__EXERCISE DESCRIPTION__.
Restate word for word the span of lines that opens with the line containing "-> [576,292,621,308] policy." and closes with the last line of the material. Include both ends and nothing more.

##########

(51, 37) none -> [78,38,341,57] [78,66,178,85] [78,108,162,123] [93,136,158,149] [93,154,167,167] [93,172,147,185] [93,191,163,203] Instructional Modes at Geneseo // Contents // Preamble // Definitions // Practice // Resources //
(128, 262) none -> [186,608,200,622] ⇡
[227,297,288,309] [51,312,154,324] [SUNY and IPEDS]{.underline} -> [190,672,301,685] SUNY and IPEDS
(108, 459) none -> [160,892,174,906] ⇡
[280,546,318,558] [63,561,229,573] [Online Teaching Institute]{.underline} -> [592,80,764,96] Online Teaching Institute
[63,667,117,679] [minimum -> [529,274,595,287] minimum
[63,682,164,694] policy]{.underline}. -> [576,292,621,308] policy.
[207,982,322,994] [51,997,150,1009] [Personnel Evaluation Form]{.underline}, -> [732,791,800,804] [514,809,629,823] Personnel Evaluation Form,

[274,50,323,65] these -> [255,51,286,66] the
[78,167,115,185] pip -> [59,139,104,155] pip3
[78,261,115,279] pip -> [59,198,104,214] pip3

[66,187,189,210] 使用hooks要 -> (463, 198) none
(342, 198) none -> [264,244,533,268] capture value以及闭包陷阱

##########

__WRITTEN REPLY__.
[63,682,164,694] policy]{.underline}. -> [576,292,621,308] policy.
[207,982,322,994] [51,997,150,1009] [Personnel Evaluation Form]{.underline}, -> [732,791,800,804] [514,809,629,823] Personnel Evaluation Form,

[274,50,323,65] these -> [255,51,286,66] the
[78,167,115,185] pip -> [59,139,104,155] pip3
[78,261,115,279] pip -> [59,198,104,214] pip3

[66,187,189,210] 使用hooks要 -> (463, 198) none
(342, 198) none -> [264,244,533,268] capture value以及闭包陷阱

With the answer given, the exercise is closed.